Leitartikel zum CSU-Parteitag

Söders erste Niederlage verschafft AKK Luft

FOTO: SZ / Robby Lorenz

So ganz hat man der CSU ja nie abgenommen, dass sie ihre bajuwarische Deftigkeit tatsächlich weitgehend an den Nagel hängen würde. Markus Söder will seine Partei zwar unbedingt moderner, jünger, grüner, weiblicher machen.

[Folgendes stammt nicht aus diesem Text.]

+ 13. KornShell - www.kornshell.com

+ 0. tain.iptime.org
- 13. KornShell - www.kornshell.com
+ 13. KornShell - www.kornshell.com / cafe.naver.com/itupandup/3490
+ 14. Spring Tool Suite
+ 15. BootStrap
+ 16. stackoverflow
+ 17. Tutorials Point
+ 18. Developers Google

Sie soll weniger traditionell und damit zwangsläufig weniger konservativ sein. Zum Teil ist ihm diese neue Form der Bürgerlichkeit bereits gelungen. Aber auf dem CSU-Parteitag hat sich auch gezeigt, dass der Basis Söders neue Kleider nicht gänzlich passen – der Kompromiss zur Frauenquote ist sogar eine erste derbe Niederlage für den Parteichef. Und siehe da, insgeheim freuen darf sich darüber ausgerechnet die CDU-Vorsitzende Annegret Kramp-Karrenbauer.

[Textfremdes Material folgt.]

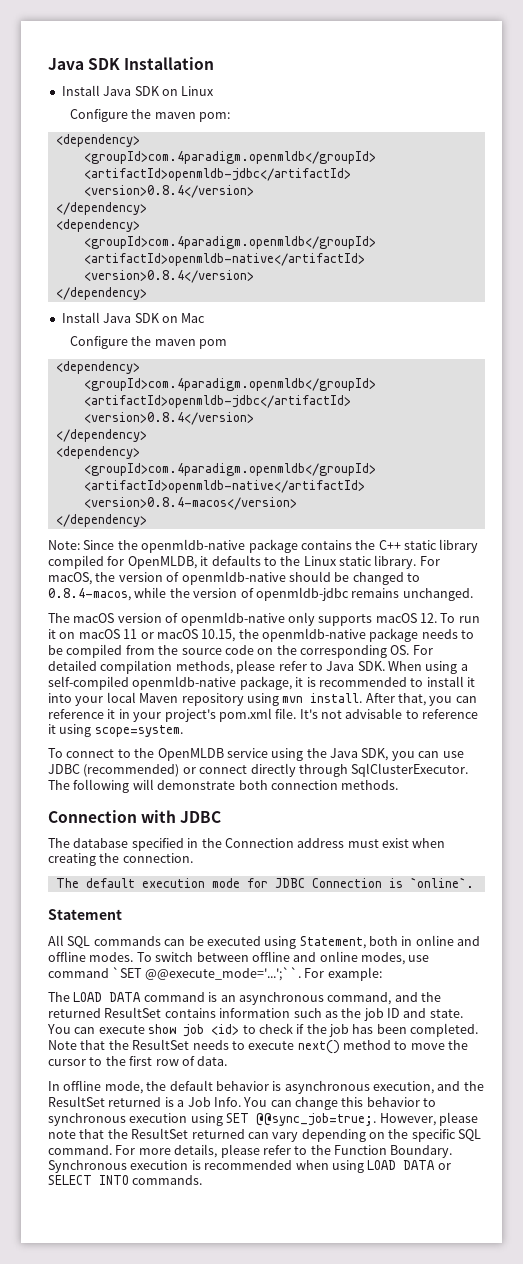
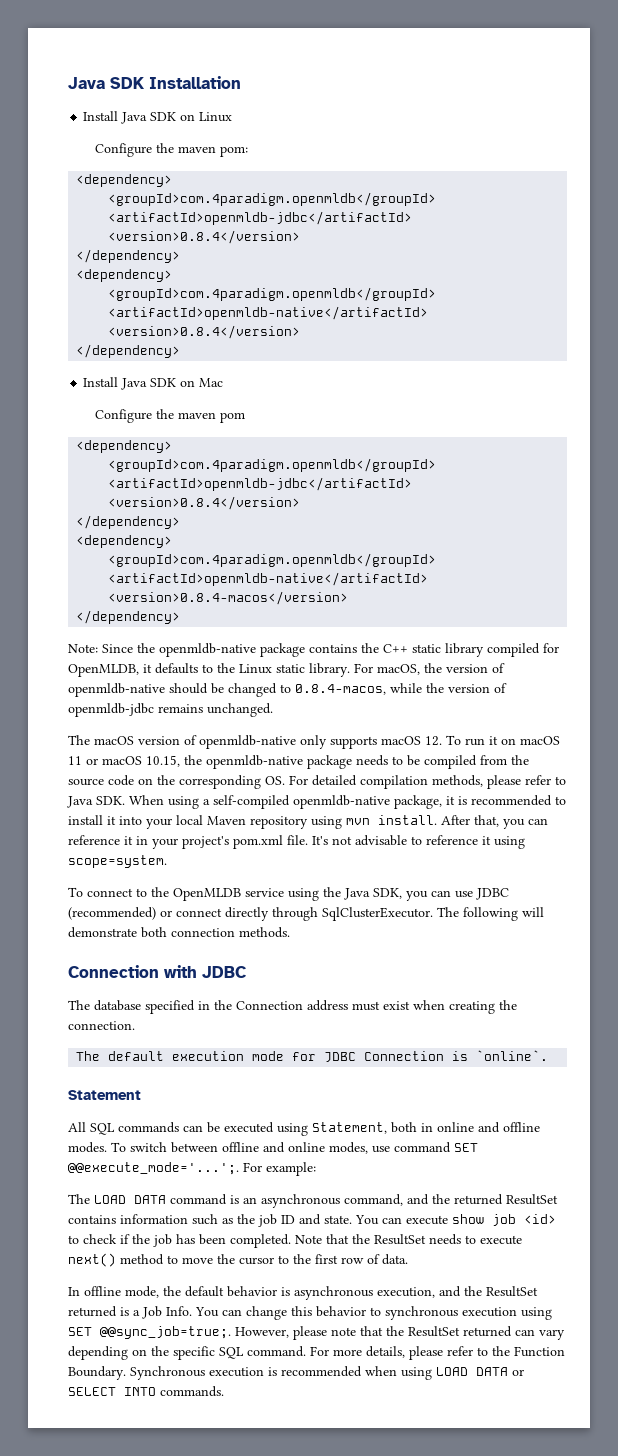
- To switch between offline and online modes, use command `SET @@execute_mode='...';``. For example:
+ To switch between offline and online modes, use command SET @@execute_mode='...';. For example:

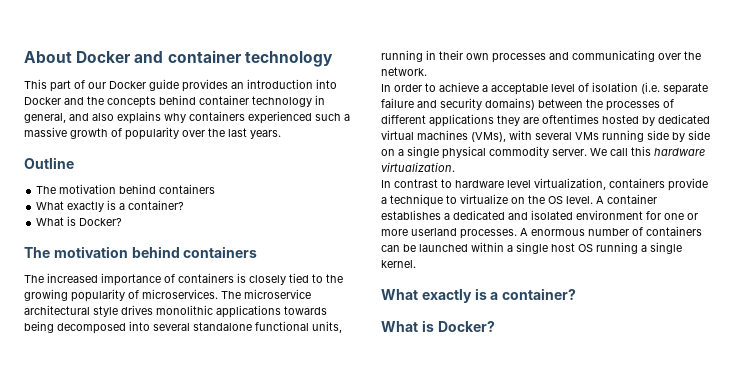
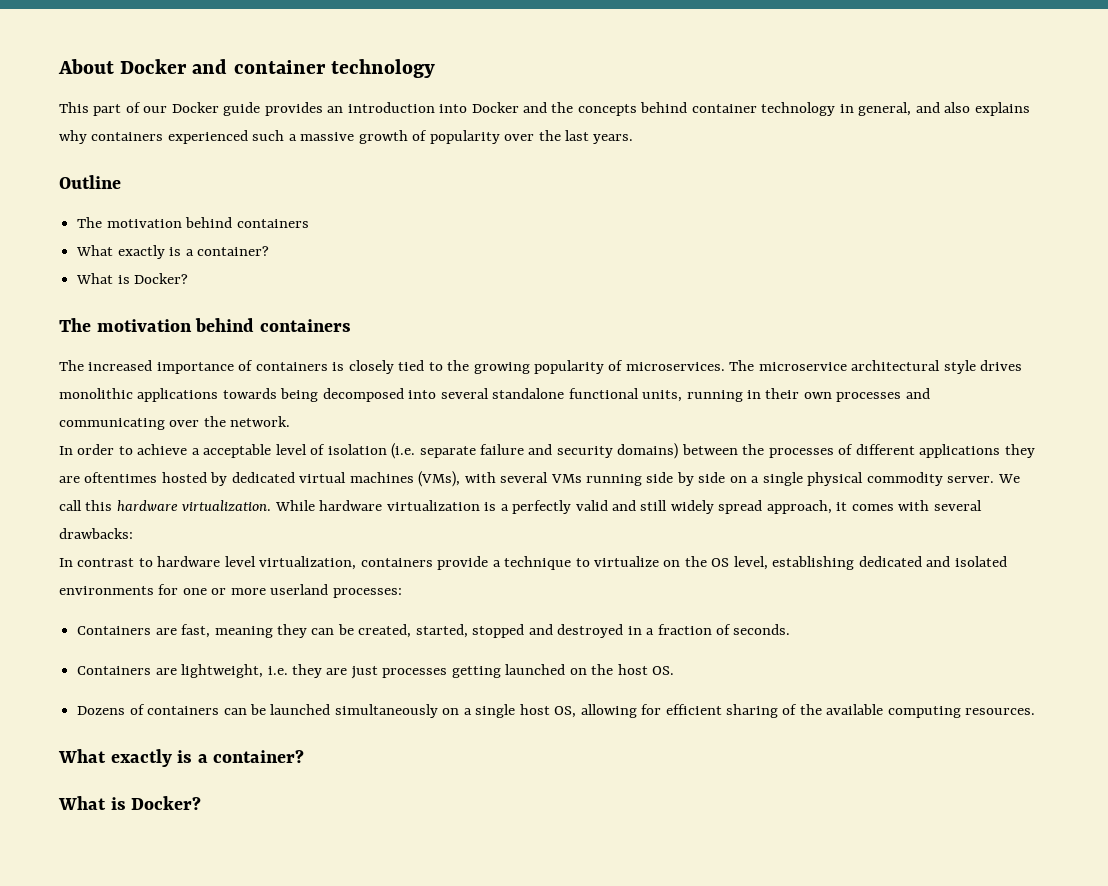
+ While hardware virtualization is a perfectly valid and still widely spread approach, it comes with several drawbacks:
- In contrast to hardware level virtualization, containers provide a technique to virtualize on the OS level. A container establishes a dedicated and isolated environment for one or more userland processes. A enormous number of containers can be launched within a single host OS running a single kernel.
+ In contrast to hardware level virtualization, containers provide a technique to virtualize on the OS level, establishing dedicated and isolated environments for one or more userland processes:
+ Containers are fast, meaning they can be created, started, stopped and destroyed in a fraction of seconds.
+ Containers are lightweight, i.e. they are just processes getting launched on the host OS.
+ Dozens of containers can be launched simultaneously on a single host OS, allowing for efficient sharing of the available computing resources.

Extrem schlecht stand es um das Verhältnis der Schwesterparteien CDU und CSU zu Zeiten von Angela Merkel und Horst Seehofer als Parteivorsitzende. Selbst der Bruch der Fraktionsgemeinschaft im Bundestag war auf dem Höhepunkt des Streits um die Zurückweisung von Flüchtlingen an den Grenzen im vergangenen Jahr eine Option. Heute ist die Lage eine völlig andere: Merkel und Seehofer bestimmen nicht mehr den Unionstakt. Söder und AKK haben die Probleme beseitigt. Sie stehen sich auch in der Frage deutlich näher, was ihre Parteien künftig inhaltlich leisten müssen. Vor allem Kramp-Karrenbauer hat nach ihrer Wahl zur CDU-Chefin geschickt die Aussöhnung mit der bayerischen Schwesterpartei gesucht. Erstens, weil man nur gemeinsam bundesweite Wahlen gewinnen kann. Zweitens, weil es ohne die CSU erst Recht keine Kanzlerin Kramp-Karrenbauer geben wird.

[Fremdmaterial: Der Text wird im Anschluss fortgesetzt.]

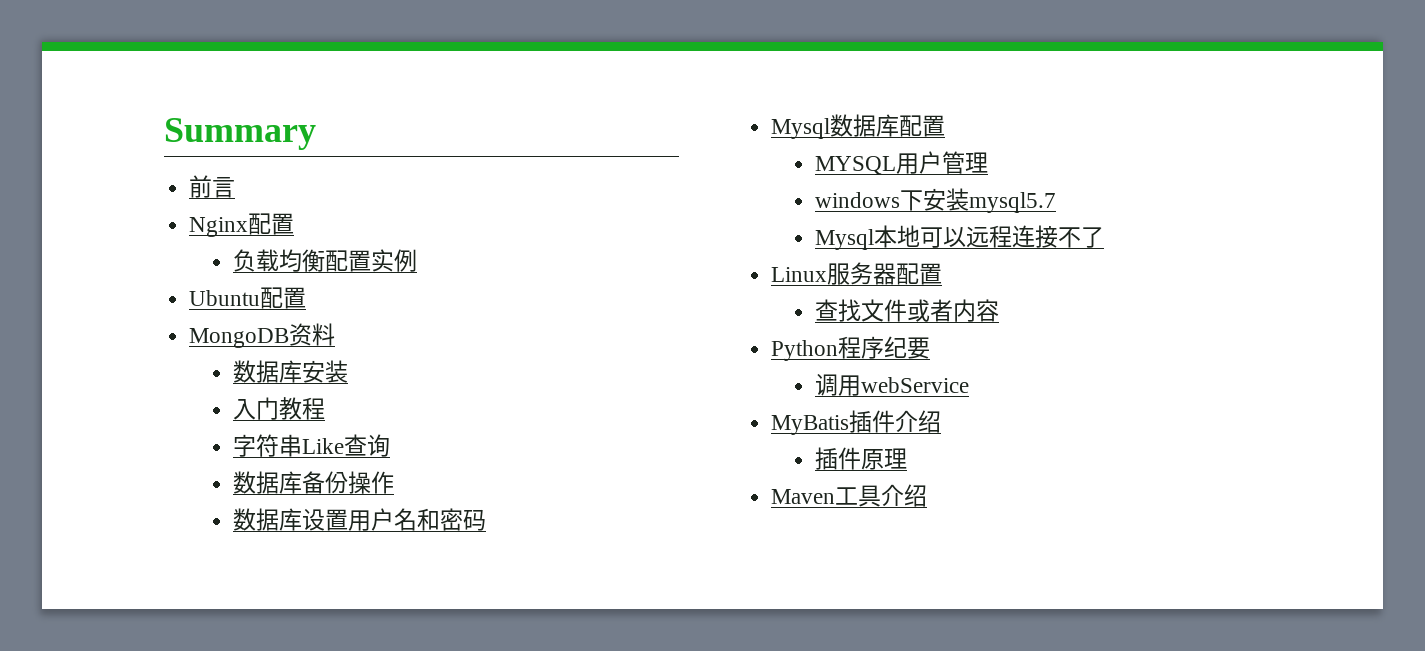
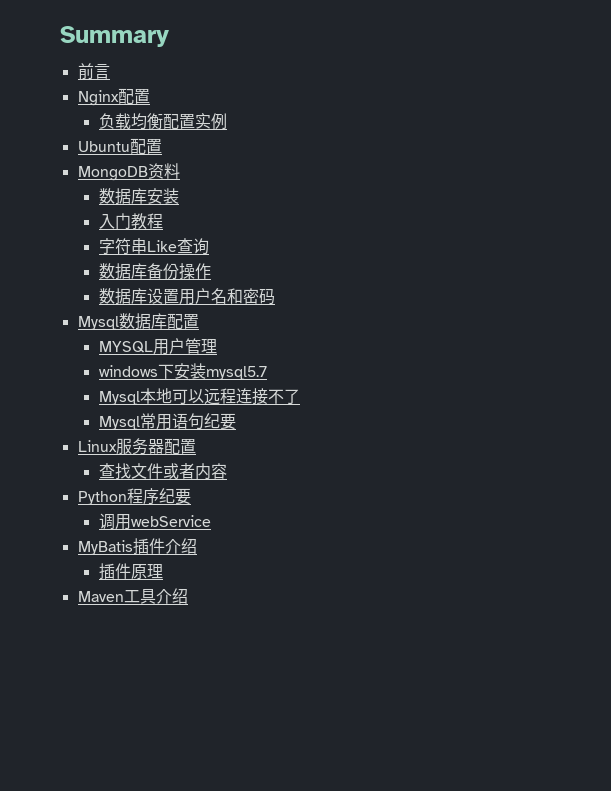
+ Mysql常用语句纪要

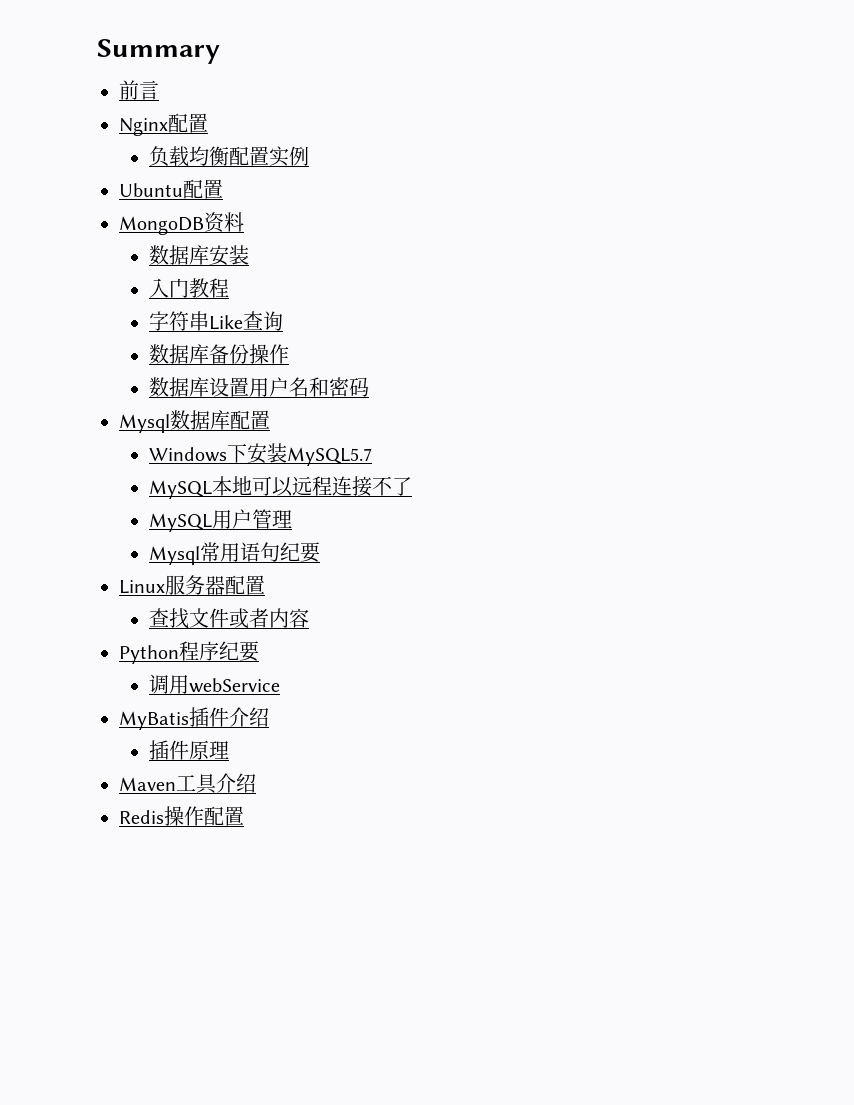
- MYSQL用户管理
- windows下安装mysql5.7
- Mysql本地可以远程连接不了
+ Windows下安装MySQL5.7
+ MySQL本地可以远程连接不了
+ MySQL用户管理
+ Redis操作配置

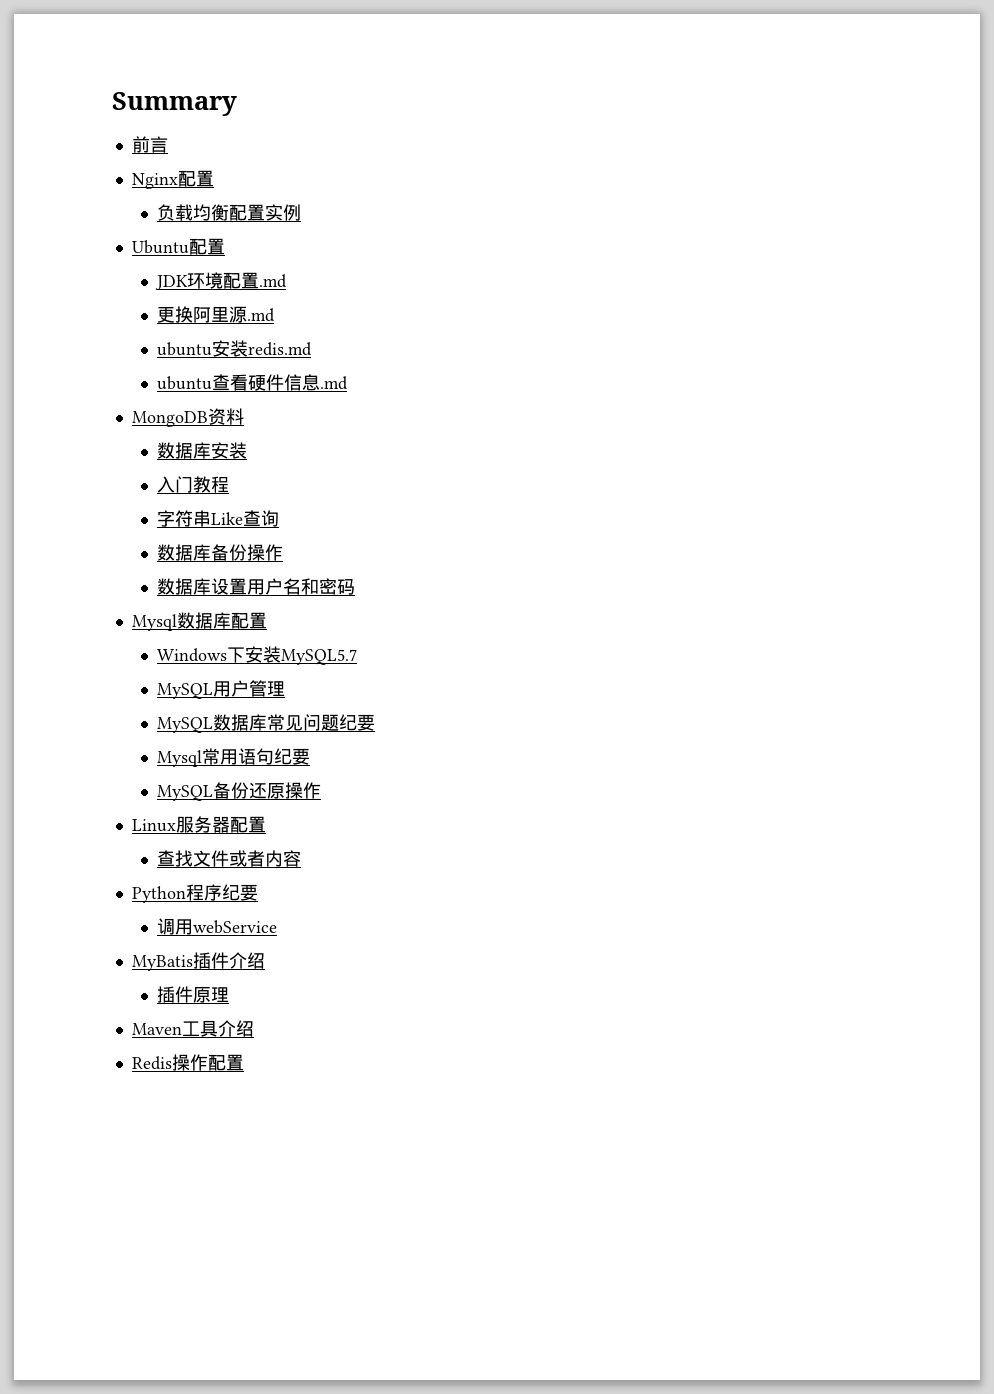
+ JDK环境配置.md
+ 更换阿里源.md
+ ubuntu安装redis.md
+ ubuntu查看硬件信息.md
- MySQL本地可以远程连接不了
  MySQL用户管理
+ MySQL数据库常见问题纪要
+ MySQL备份还原操作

Zuletzt hat AKK geschwächelt und ist innerparteilich sehr in Frage gestellt worden. In den Umfragen bekommt sie miserable Werte. Das hat die Debatte entfacht, ob sie überhaupt Kanzlerin kann – und es hat Spekulationen beflügelt, ob neben Merz, Laschet, Spahn auch Söder womöglich Ambitionen auf die Kanzlerkandidatur haben könnte. Letzterer hat selbst vieles dafür getan, dass dieser Eindruck entsteht. Anerkennen muss man allerdings: Söder hat es in kürzester Zeit geschafft, die unangefochtene Nummer Eins in der CSU zu werden. Er hat seine Partei glaubhaft für neue Themen geöffnet. So grün waren die Christsozialen noch nie. Das muss Kramp-Karrenbauer mit der CDU noch gelingen. Die Fehler der Saarländerin haben dem Bayern genutzt. Er ist im Moment der eigentlich starke Mann bei den Schwarzen.